Taken together, these findings illustrate two points that help interpret our moderator analysis. First, most human RCTs clustered within what is already considered a ‘therapeutically reasonable’ dosing window (often ≈3–10 J/cm2 per application, occasionally higher), which limits between‐study contrast and makes it statistically difficult to detect fluence as a moderator. Second, both very low single‐shot exposures (≤ 4 J/cm2) and inadequately powered applications have repeatedly produced null or minimal effects, whereas higher delivered fluence (15–60 J/cm2 and above), or repeated applications of mid‐range fluence, has been linked to faster early closure, reduced inflammation and improved matrix organisation in mucosal and soft tissue surgical wounds. Thus, the absence of a significant moderator effect for fluence in our pooled analysis likely reflects a combination of restricted dosing ranges across trials and heterogeneous reporting, rather than evidence that energy density is clinically irrelevant.

4.2.3. (3) Power Output

Power output did not emerge as a statistically significant moderator of clinical outcomes in our meta‐analysis (χ 2 = 0.12, p > 0.05). However, as with fluence, this finding should not be interpreted to mean that output power is clinically irrelevant.
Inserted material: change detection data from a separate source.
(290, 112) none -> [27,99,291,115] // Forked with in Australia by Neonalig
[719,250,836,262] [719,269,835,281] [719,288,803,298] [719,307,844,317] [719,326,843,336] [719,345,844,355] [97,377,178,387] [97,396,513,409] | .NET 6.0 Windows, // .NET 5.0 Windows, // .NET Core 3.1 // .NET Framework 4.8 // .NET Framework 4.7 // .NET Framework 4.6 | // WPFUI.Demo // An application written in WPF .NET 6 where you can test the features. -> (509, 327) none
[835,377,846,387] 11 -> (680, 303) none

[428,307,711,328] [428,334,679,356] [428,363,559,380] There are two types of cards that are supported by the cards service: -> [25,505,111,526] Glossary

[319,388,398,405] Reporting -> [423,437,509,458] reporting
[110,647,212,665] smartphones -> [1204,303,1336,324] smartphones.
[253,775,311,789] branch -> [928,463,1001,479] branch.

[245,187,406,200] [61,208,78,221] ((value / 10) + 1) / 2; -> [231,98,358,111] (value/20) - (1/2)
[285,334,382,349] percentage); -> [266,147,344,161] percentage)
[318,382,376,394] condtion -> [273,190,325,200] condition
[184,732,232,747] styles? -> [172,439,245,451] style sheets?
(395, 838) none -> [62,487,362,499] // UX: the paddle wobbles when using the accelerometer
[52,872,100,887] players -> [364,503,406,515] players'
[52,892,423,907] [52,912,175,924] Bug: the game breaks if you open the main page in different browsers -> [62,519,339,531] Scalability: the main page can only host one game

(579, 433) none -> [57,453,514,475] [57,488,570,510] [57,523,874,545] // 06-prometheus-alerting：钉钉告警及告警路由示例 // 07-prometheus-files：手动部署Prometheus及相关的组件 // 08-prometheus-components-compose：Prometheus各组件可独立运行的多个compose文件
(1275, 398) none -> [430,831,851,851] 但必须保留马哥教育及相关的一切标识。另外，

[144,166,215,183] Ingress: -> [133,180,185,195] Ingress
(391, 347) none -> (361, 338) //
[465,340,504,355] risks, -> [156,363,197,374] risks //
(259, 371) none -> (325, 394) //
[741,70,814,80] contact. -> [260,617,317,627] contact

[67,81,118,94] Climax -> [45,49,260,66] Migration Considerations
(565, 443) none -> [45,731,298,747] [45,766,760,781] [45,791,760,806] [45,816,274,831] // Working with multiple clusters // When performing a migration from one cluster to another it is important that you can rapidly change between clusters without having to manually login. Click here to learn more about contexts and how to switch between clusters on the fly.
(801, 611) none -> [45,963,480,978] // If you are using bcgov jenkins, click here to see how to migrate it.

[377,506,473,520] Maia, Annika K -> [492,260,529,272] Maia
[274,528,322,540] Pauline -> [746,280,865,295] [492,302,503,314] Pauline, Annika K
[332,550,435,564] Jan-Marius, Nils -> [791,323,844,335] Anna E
Across the included trials, lasers were delivered over a fairly constrained therapeutic range, generally in the low‐power, non‐thermal NIR range and many studies reported favourable healing, edema control, or pain reduction using devices between roughly 50 and 200 mW. For example, several RCTs applied NIR at 808–810 nm with output powers of 100 mW (delivering 6–12 J over three intraoral points) or 200 mW (6 J per point), and both protocols reported clinically satisfactory postoperative outcomes [25]. A review similarly suggested that wavelengths between 780 and 810 nm combined with power levels up to approximately 200 mW were associated with improved pain and edema control, and the authors of one trial specifically noted that they achieved ‘very satisfactory results’ using a 100 mW device even though higher‐power devices had been proposed as optimal [36]. Other studies in oral and maxillofacial surgery, graft donor site healing, or soft tissue repair used diode lasers at 40–50 mW, 50 mW or 100 mW, and in some cases increased power from 20 to 50 mW (together with longer irradiation time) to raise delivered energy per point to ≈4 J, yielding a total energy delivery nearly 20‐fold higher than in the earlier version of the protocol [72, 93, 100]. There are also reports using higher absolute output in other surgical contexts, including 0.3–0.4 W continuous diode delivery and even 1.5–2.5 W in Nd:YAG‐based protocols, although these higher‐power approaches are typically coupled with short application times, targeted spots and explicit attention to avoiding thermal injury [72, 86, 90].

Two points follow from these observations. First, within the clinically common ‘low‐power PBM’ band (tens to a few hundred milliwatts, or low‐watt lasers applied in short bursts), many protocols can deliver biologically active total energy, either by increasing power, increasing exposure time, or both. As a result, different studies can achieve comparable total energy deposition at the tissue despite using different nominal output powers. This interchangeability makes it statistically difficult to detect power output itself as an independent moderator. Second, trials that reported little or no additional benefit frequently used low‐power single exposures that delivered only a few joules in total, whereas protocols that escalated either the output (e.g., 100–200 mW per point) or the cumulative delivered energy per session tended to report improvements in pain, edema, or early soft tissue closure. In that sense, heterogeneity in reported clinical benefit across studies may reflect differences in how effectively power output was translated into delivered energy at the target tissue, rather than the absolute wattage or milliwatt rating of the device alone.

4.2.4. (4) Per‐Point Irradiation Time and (5) Per‐Session Irradiation Time

Neither per‐point irradiation time nor per‐session irradiation time significantly moderated clinical outcomes in our meta‐analysis. This does not imply that timing is unimportant; rather, it reflects the fact that irradiation time is tightly coupled to other parameters (power, fluence, total energy per point), and that published protocols use a wide range of exposure durations without a clear consensus.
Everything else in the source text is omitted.